> _Work to complete_: When the word "database" appears in a line of the data below, list that line.

> _Version comparison data_:
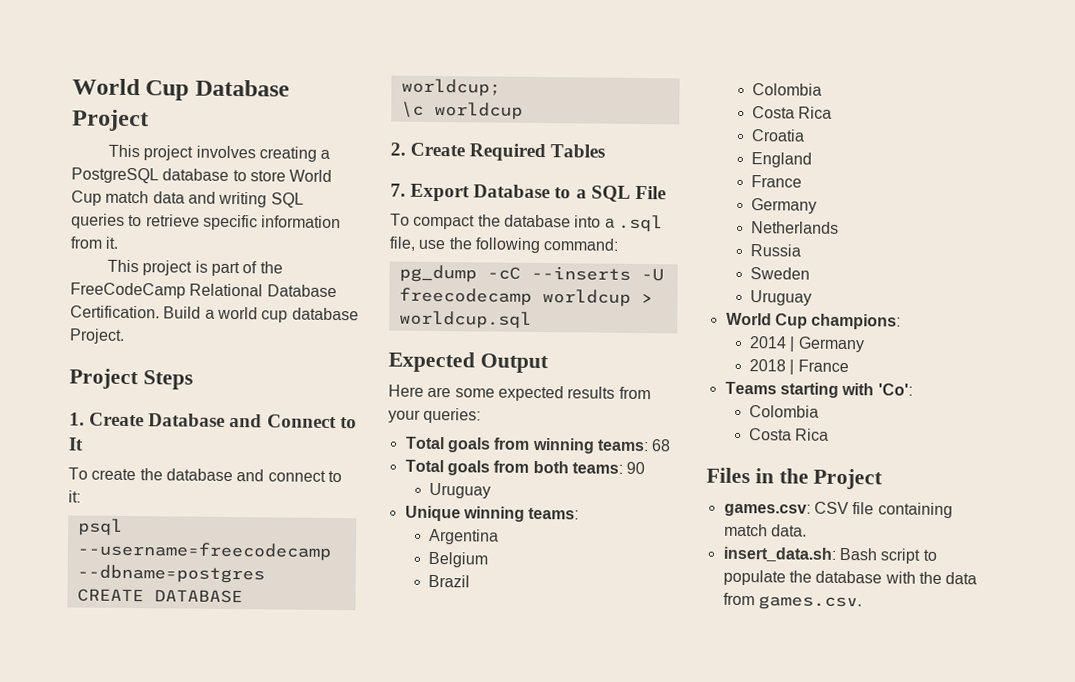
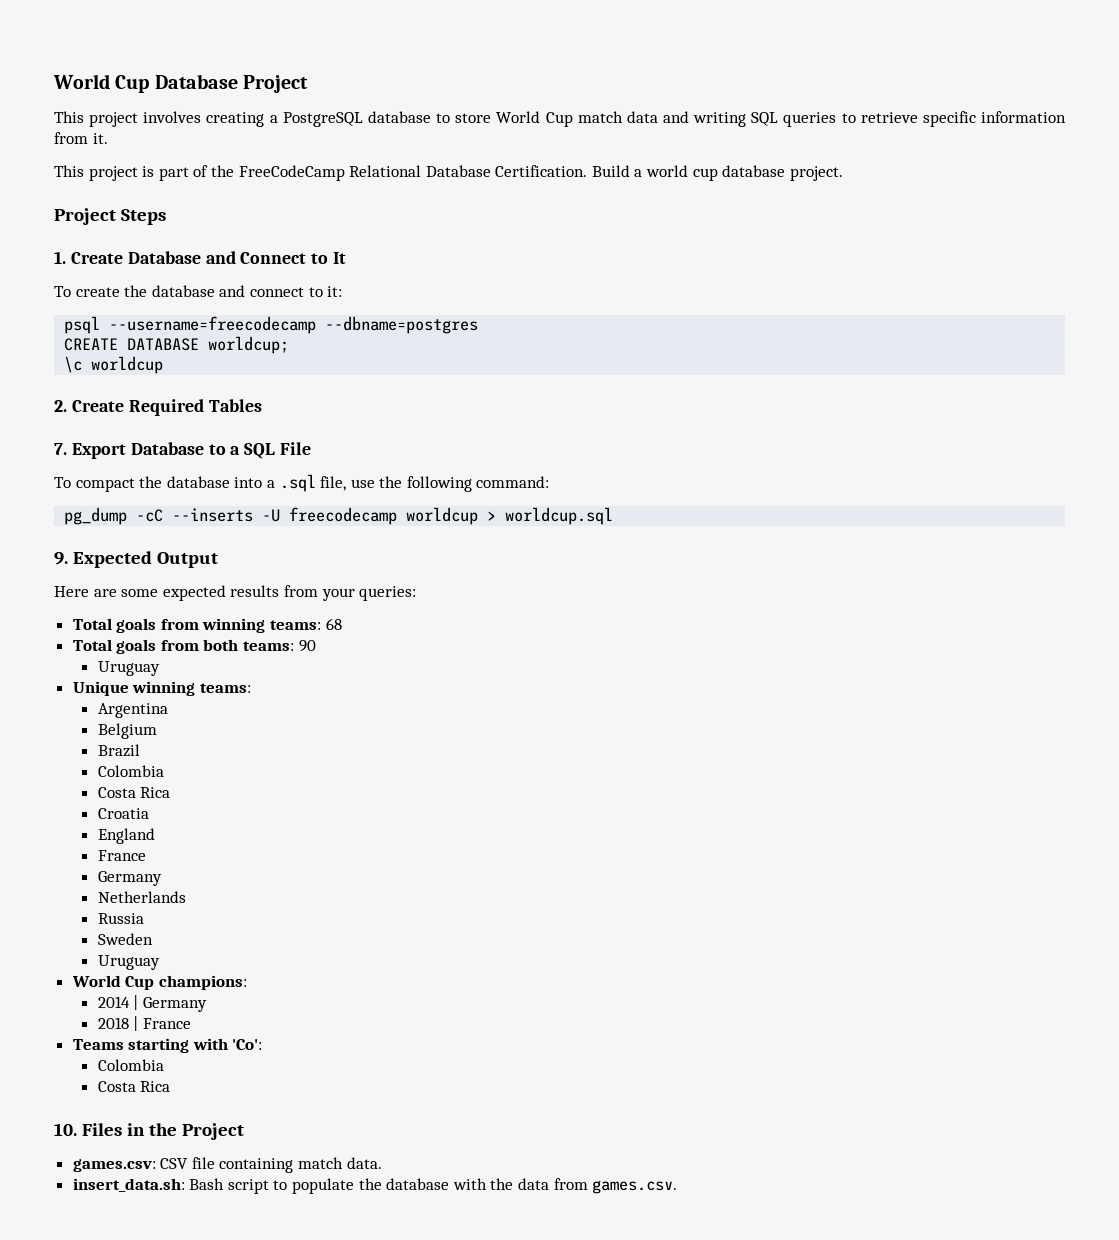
- Build a world cup database Project.
+ Build a world cup database project.
- Expected Output
+ 9. Expected Output
- Files in the Project
+ 10. Files in the Project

> _Written response_:
- Build a world cup database Project.
+ Build a world cup database project.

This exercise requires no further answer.